– Ага, ну-да! Нич-ч-чего не понимаю! Присаживайтесь.
Отпив из стакана воды, прокашлявшись, Криницкий открыл заседание.
– Уважаемые товарищи! На основании проведённых с членами бюро ЦК партии республики консультаций, предлагаю следующую повестку дня: с докладом об административном устройстве БССР в период 1925 – 1926 годов, если нет возражений, выступлю я. По вопросу сворачивания политики НЭП в республике – тоже прошу предоставить слово мне. В части вопроса безопасности границ с Польшей в связи с государственным переворотом, осуществлённого Пилсудским, слово предоставим уважаемому Роману Александровичу Пилляру – председателю ГПУ БССР. Обещался подойти. Обсудим посевную страду…
Мысль Криницкий не закончил. В кабинет вошёл представитель оргкадрового отдела ЦК Пётр Мефодьевич и бодрым голосом доложил:
– Товарищ 1-й секретарь Центрального комитета партии, ваше поручение выполнено! Фамилия врага народа Карниловича в служебной документации вымарана и изъята из штатного расписания ЦК.
В очередной раз в кабинете партийного руководителя республики тишина разразилась громом среди ясного неба.
– Позвольте, любезный, вы о чём? О каком Карниловиче речь? – беспомощно двигая стулом, поднялся председатель культурно-просветительной комиссии. – Товарищи… Я не совсем понимаю…
Кадровик ЦК, увидевший на заседании живого и невредимого Карниловича, казалось, вот-вот потеряет сознание.
– Э-э-э-э… Товарищ 1-й секретарь…
– Вон, – зарычал Криницкий, – фамилию вернуть в исходное положение! Немедленно!
– Каким образом, товарищ первый?..
– Вон!
Доклад продолжался. Не менее трети участников заседания бюро ЦК, пережив предынфарктное состояние, едва ли слышали Криницкого. Не был исключением и Иван Павлович. До него издалека доносился голос партийного руководителя республики, вещавшего об укрупнении БССР присоединением Гомельской области, ряда районов Псковской… Если Псковской, подумалось ему, значит, Велижского, Себежского, Невильского уездов – к его Витебскому округу. Надо было что-то делать! Решать!

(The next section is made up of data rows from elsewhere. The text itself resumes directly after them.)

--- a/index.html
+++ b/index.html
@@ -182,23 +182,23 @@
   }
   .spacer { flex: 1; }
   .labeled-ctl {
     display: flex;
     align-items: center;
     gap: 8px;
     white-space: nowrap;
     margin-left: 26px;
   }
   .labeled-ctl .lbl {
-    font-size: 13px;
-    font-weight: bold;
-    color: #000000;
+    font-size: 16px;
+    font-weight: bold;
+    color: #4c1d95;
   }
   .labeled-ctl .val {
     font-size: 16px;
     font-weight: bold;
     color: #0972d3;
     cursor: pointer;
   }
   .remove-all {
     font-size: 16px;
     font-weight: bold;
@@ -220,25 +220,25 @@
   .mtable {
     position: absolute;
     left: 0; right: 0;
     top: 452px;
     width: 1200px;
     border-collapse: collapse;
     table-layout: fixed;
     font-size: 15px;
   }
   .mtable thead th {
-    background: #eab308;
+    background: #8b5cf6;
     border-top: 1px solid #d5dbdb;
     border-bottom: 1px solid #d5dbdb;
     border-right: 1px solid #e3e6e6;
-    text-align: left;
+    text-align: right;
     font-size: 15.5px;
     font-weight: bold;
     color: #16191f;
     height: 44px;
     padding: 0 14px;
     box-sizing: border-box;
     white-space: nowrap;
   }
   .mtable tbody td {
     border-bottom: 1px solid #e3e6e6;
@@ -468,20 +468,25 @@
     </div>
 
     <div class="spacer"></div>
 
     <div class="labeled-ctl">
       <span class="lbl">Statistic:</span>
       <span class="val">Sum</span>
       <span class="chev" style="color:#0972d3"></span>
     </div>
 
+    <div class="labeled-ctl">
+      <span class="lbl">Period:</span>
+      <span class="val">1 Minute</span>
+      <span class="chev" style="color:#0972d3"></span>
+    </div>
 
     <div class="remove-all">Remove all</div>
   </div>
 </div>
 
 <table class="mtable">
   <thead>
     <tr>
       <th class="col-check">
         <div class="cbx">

Слова 1-го секретаря ЦК партии с трудом понимались сознанием Рыжова. Он едва разбирал суть присоединения к республике Гомельской области со смешанным составом населения – русско-белорусско-украинским. В одежде, быту, жилищах, – информировал Криницкий, – преобладали белорусские мотивы, однако к усвоению белорусского языка население гомельщины не стремилось. В основном оно было русским, но большая часть трудно определяемой национальности. Александр Иванович известил членов бюро, что белорусский вопрос самостоятельно не назревал и обсуждению во власти не подвергался. Тем не менее, за счёт населения Гомельской области, в состав БССР войдёт шестьсот пятьдесят тысяч человек населения с огромным куском территории.

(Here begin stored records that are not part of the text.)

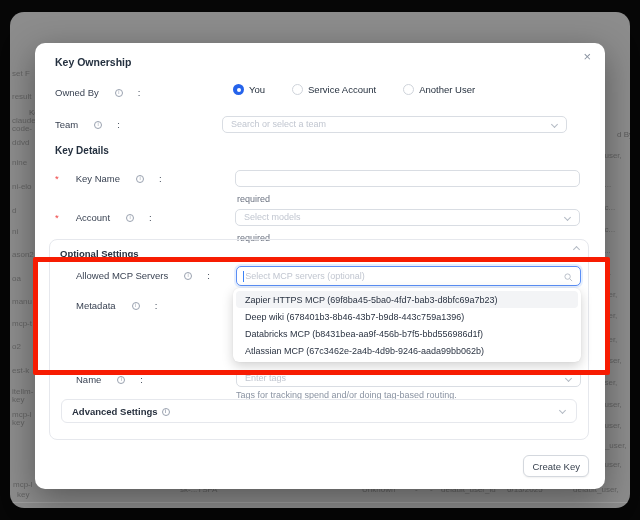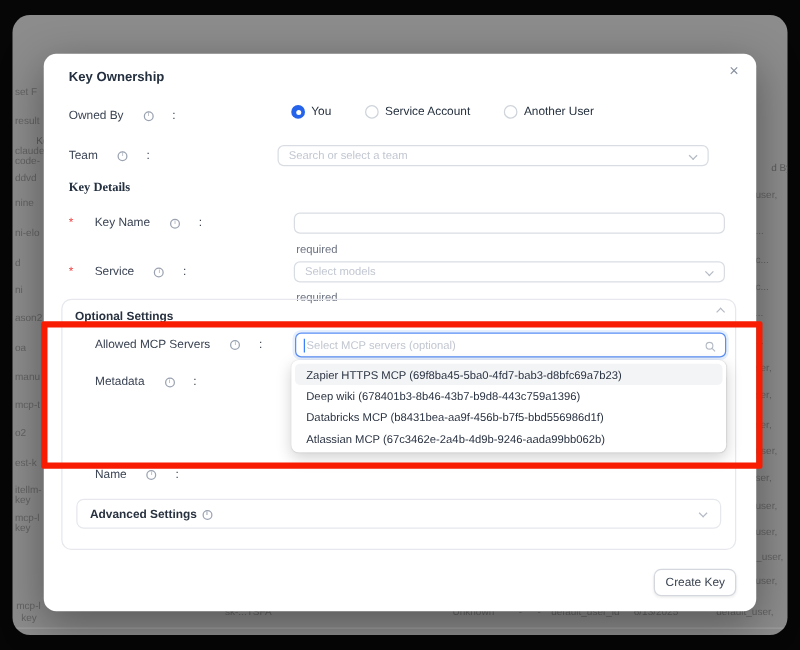--- a/index.html
+++ b/index.html
@@ -14,21 +14,21 @@
   
   .modal { position:absolute; left:35px; top:43px; width:570px; height:446px; background:#fff; border-radius:10px; box-shadow:0 10px 34px rgba(0,0,0,.38); z-index:10; }
   .modal-title { position:absolute; left:20px; top:13px; font-size:10.5px; font-weight:700; color:#24303f; }
   .close { position:absolute; right:14px; top:7px; font-size:13px; color:#8a93a1; cursor:pointer; line-height:1; }
 
   .flabel { position:absolute; display:flex; align-items:center; gap:16px; font-size:9.5px; color:#3a4353; line-height:1; }
   .flabel .colon { margin-left:-1px; }
   .info { width:8px; height:8px; border:1px solid #9aa2b0; border-radius:50%; display:inline-flex; align-items:center; justify-content:center; }
   .info span { font-size:5.5px; color:#9aa2b0; line-height:1; }
   .req-mark { color:#ef4444; margin-right:1px; }
-  .section-h { position:absolute; font-size:10px; font-weight:700; color:#24303f; line-height:1;font-family:Liberation Serif, serif; }
+  .section-h { position:absolute; font-size:10px; font-weight:700; color:#24303f; line-height:1; }
   .req-msg { position:absolute; font-size:9px; color:#6b7280; line-height:1; }
 
   .ctrl { position:absolute; background:#fff; border:1px solid #d9dde3; border-radius:5px; display:flex; align-items:center; padding:0 8px; font-size:9px; line-height:1; }
   .ph { color:#c1c6d0; white-space:nowrap; overflow:hidden; }
   .chv { width:5px; height:5px; border-right:1.1px solid #b3bac4; border-bottom:1.1px solid #b3bac4; position:absolute; }
   .chv.down { transform:rotate(45deg); right:9px; top:5px; }
   .chv.up { transform:rotate(-135deg); right:9px; top:7px; }
 
   .radio-row { position:absolute; display:flex; align-items:center; gap:27px; }
   .radio-item { display:flex; align-items:center; gap:5px; font-size:9.5px; color:#25303e; }
@@ -158,21 +158,21 @@
       </span>
     <span class="colon">:</span>
   </div>
   <div class="ctrl" style="left:200px;top:127px;width:345px;height:17px">
     <span></span>
   </div>
   <div class="req-msg" style="left:202px;top:152px">required</div>
 
   <div class="flabel" style="left:20px;top:170px">
     <span class="req-mark">*</span>
-    <span>Service</span>
+    <span>Account</span>
     <span class="info">
         <span>i</span>
       </span>
     <span class="colon">:</span>
   </div>
   <div class="ctrl" style="left:200px;top:166px;width:345px;height:17px">
     <span class="ph">Select models</span>
     <span class="chv down"></span>
   </div>
   <div class="req-msg" style="left:202px;top:191px">required</div>
@@ -208,20 +208,25 @@
     </div>
     <div class="tarea" style="left:186px;top:57px;width:345px;height:62px"></div>
 
     <div class="flabel" style="left:26px;top:135px">
       <span>Name</span>
       <span class="info">
           <span>i</span>
         </span>
       <span class="colon">:</span>
     </div>
+    <div class="ctrl" style="left:186px;top:130px;width:345px;height:17px">
+      <span class="ph">Enter tags</span>
+      <span class="chv down"></span>
+    </div>
+    <div class="help" style="left:186px;top:151px">Tags for tracking spend and/or doing tag-based routing.</div>
 
     <div class="adv-card">
       <div class="adv-label">
         <span>Advanced Settings</span>
         <span class="info">
             <span>i</span>
           </span>
       </div>
       <span class="chv down" style="right:11px;top:8px"></span>
     </div>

Что касается присоединения к Витебскому округу трёх районов Псковской области, как понял Рыжов из доклада Криницкого, ЦК ВКП (б) однозначного мнения не имело. Скорее всего, вопрос обсуждения в Москве будет перенесён на более позднее время.
– Иван Павлович, Иван Павлович, может вызвать врача, – очнулся Рыжов от шёпота соседа.

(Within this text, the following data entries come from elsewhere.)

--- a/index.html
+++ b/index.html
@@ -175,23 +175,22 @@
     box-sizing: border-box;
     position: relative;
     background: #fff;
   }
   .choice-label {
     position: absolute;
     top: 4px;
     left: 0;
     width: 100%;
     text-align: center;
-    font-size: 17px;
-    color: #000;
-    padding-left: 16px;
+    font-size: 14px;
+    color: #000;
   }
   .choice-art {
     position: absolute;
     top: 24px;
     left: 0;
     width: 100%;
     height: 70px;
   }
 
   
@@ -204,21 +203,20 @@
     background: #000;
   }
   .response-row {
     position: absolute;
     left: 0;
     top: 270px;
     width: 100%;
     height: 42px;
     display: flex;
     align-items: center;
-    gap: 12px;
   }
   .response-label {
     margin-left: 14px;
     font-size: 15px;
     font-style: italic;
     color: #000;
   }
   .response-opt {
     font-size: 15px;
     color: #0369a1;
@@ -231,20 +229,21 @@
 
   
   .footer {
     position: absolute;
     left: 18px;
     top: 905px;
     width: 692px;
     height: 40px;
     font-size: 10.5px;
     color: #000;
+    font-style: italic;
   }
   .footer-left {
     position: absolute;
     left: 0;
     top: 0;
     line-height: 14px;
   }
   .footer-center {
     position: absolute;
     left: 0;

– А? Ничего-ничего… Сердце сдавило! Пройдёт! Бессонная ночь, знаете ли…
– Что у вас, Иван Павлович, плохо? – вмешался Криницкий.
– Всё в порядке, Александр Иванович! Пройдёт!
– Хорошо! Переходим к следующему вопросу.
Криницкий изложил вопрос об итогах в БССР новой экономической политики.
– Уважаемые товарищи! В соответствии с законодательством в республике провозглашена свобода выбора форм землепользования, которая предусматривает создание артелей и частных владений. Это отруба, хутора. Разрешается сдача земли в аренду, использование наёмного труда, поощряется развитие кооперации. Информирую расширенное бюро ЦК партии о выходе на хутора двадцати пяти процентов крестьянских хозяйств. Вы только подумайте: они имеют свыше 76 тысяч плугов, 48 тысяч сох, что позволит обрабатывать 458 тысяч гектаров пахотной земли. Разве это не достижение, товарищи? В копилку наших успехов отнесём и взращивание ржи, овса, ячменя, картофеля, кормовых трав, льна.